I felt exactly like you when I did the Harvard/Columbia traverse in 2016. I hadn't even lived in Colorado for a year and the traverse is just grueling and on awful, rocky terrain, then you have the descent off Columbia's southwest slopes which at that time didn't have a CFI trail on it and was basically like sliding down a slope of ball bearings with cacti embedded in them. What kind of evil monster created such a heinous place? So much demoralizing nonsense. All of the fun stopped the moment Madison and I stepped off Harvard's summit. We still trash talk Columbia to this day!

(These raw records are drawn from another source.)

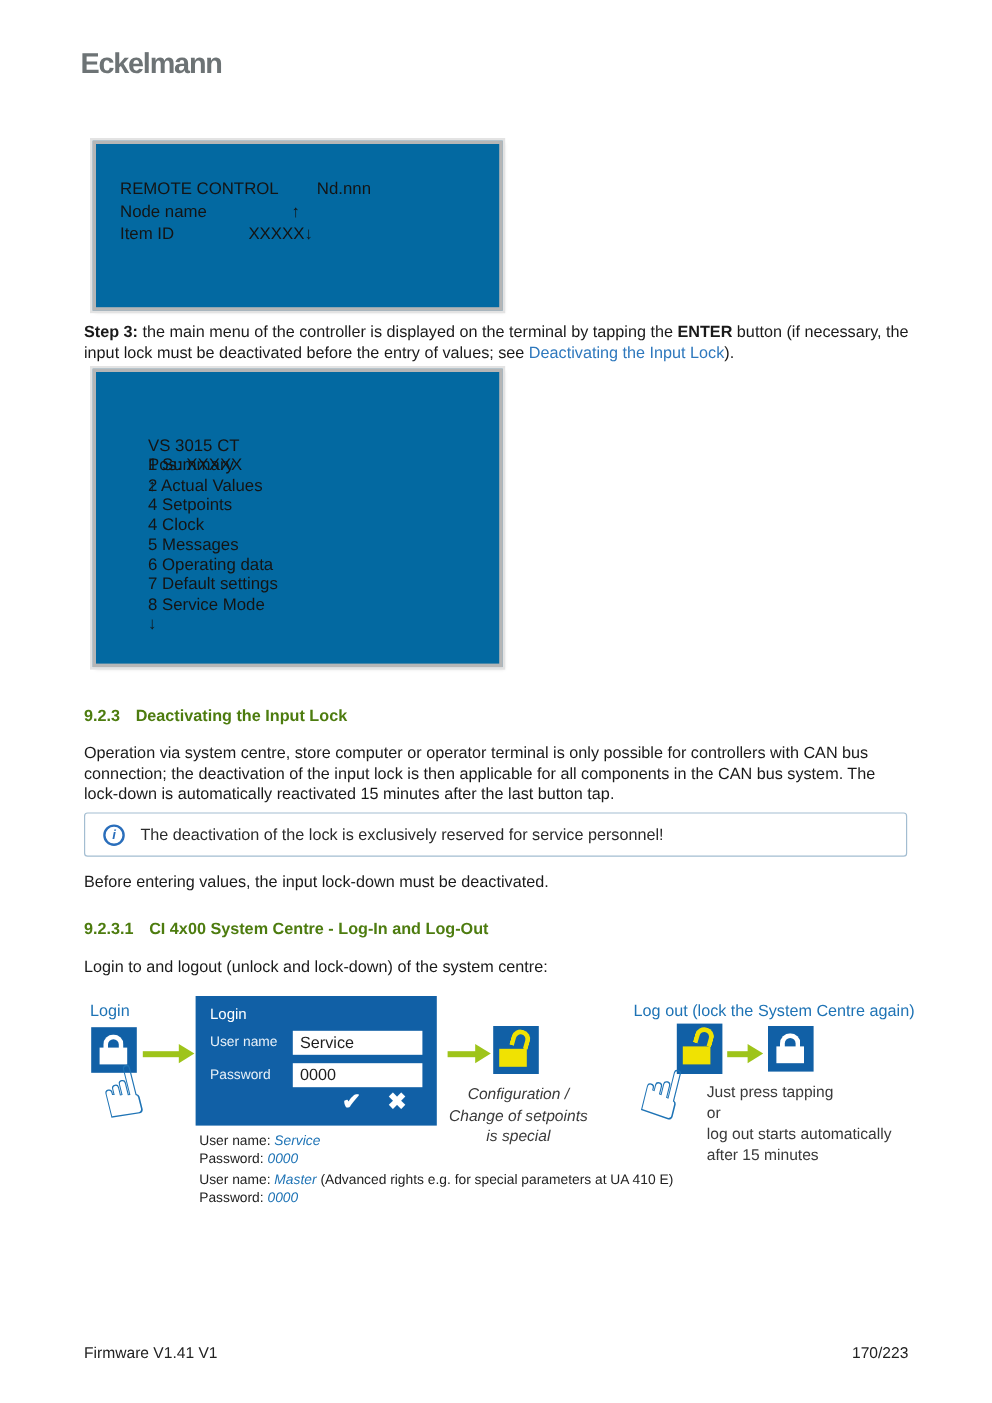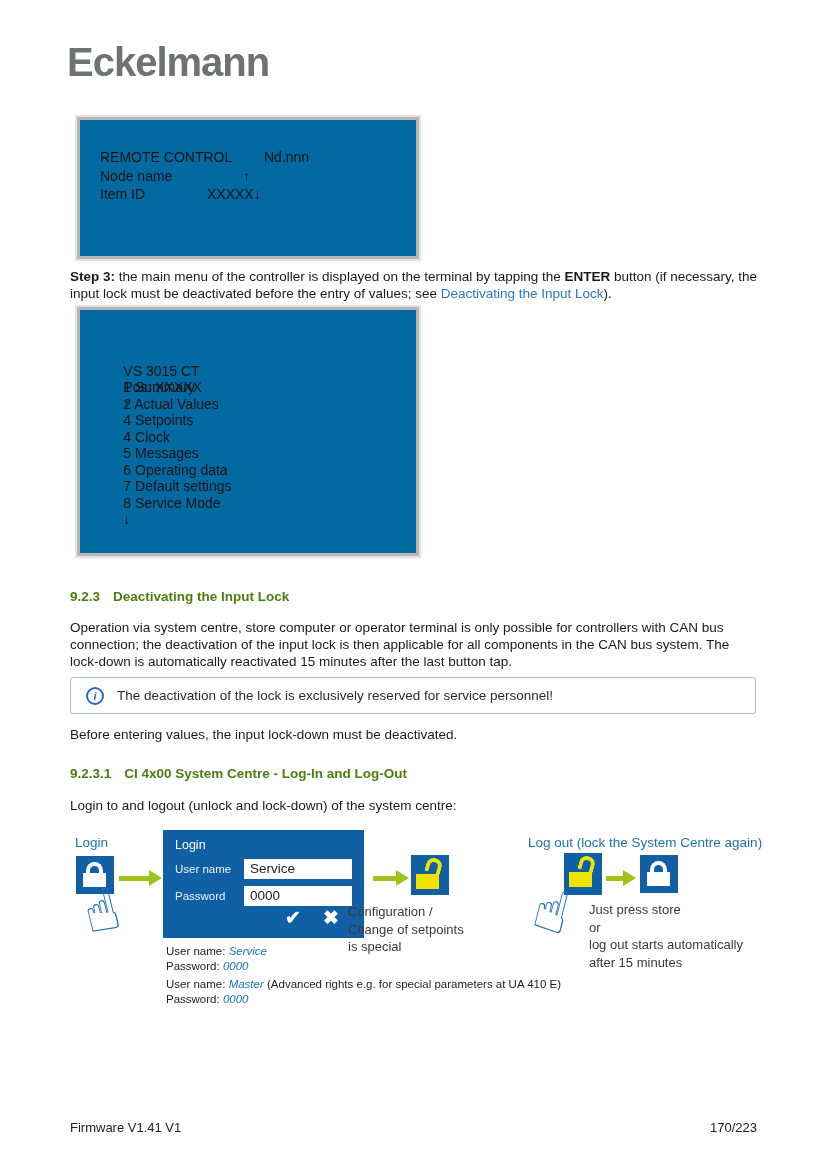"Eckelmann" .logo { font-size: 40px -> 24px }
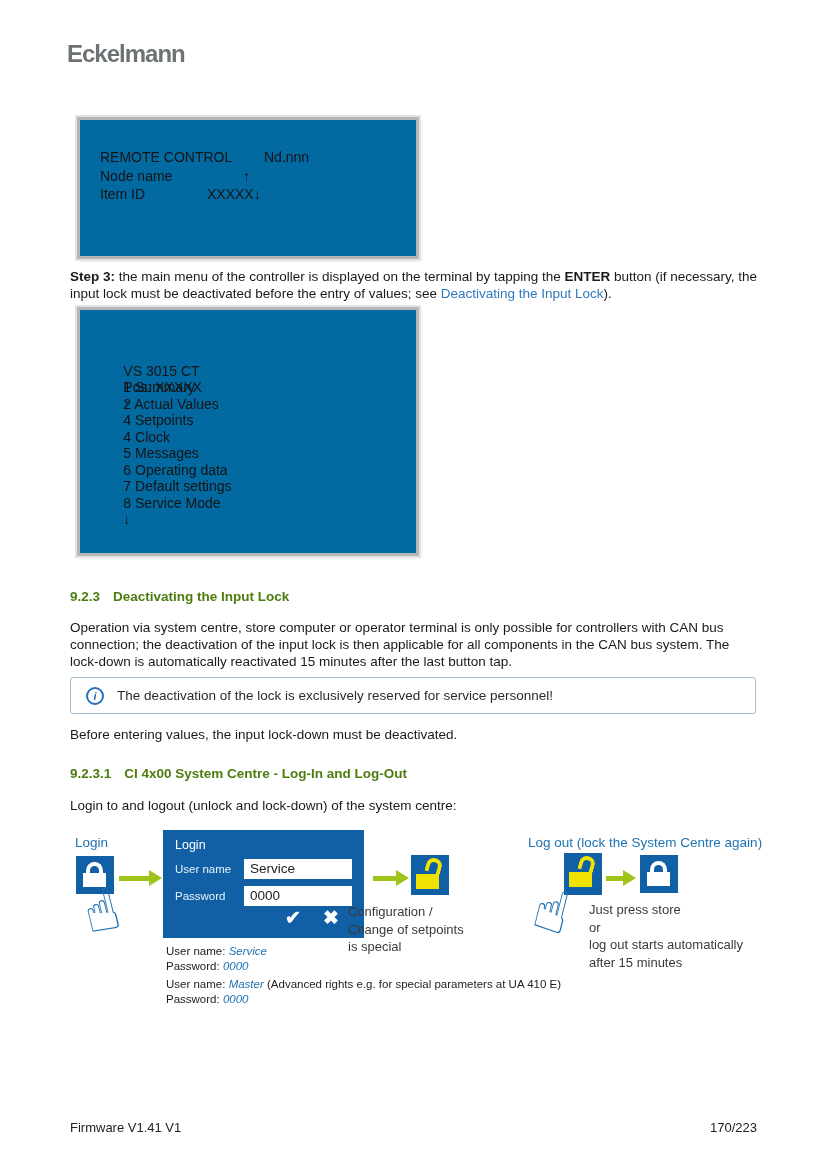"Configuration /" div.abs { font-style: none -> italic; text-align: none -> center }
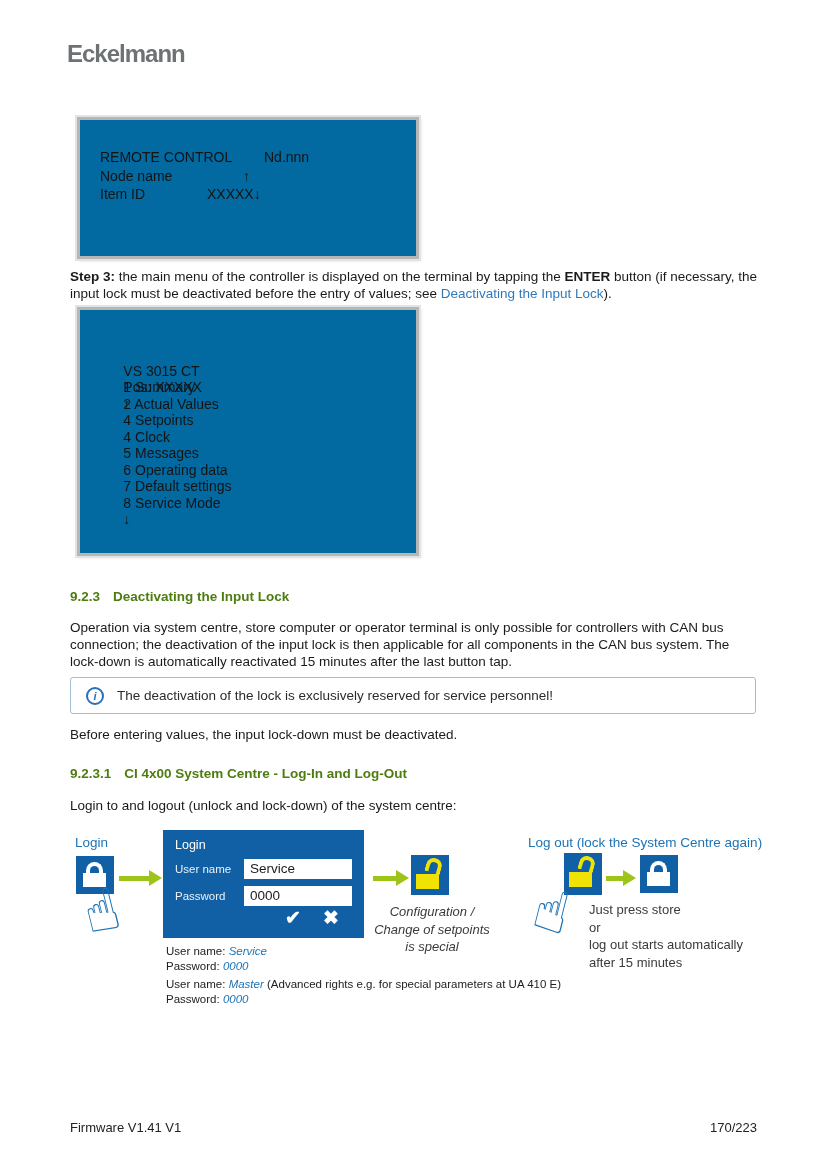"Just press store" div { text: store -> tapping }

Whiley and I did Columbia's east ridge via Frenchman Creek a week after this Harvard climb (TR to come on that one) and while it was long it was about a thousand times better than the southwest slopes. Not a single cactus and almost no scree at all! Columbia still remains my least favorite 14er due entirely to the southwest slopes but instead of being buried in the Seventh Circle of Hell it's only in like the sixth-ish. Maybe if I climb the Rabbit someday it'll gain a little more redemption.

Thanks for reading, Jay!

Great read!
01/30/2020 15:04
You and Whilyh are animals, keep it up.

01/30/2020 15:08
@LetsGoMets: Thanks, she and I make a pretty darn good peak baggin' slay machine!

yeah this is awesome
01/30/2020 19:21
well done Ben and Whiley! You 2 should slow down so I don't have to do all these by myself someday. Also, mountain high pizza. 👊

What is "slow down"?
01/30/2020 21:04
@Dillon: I'm not sure I know the meaning of the words slow down! Come join us and have fun, none of that tax stuff which we all know is the REAL suffering in winter!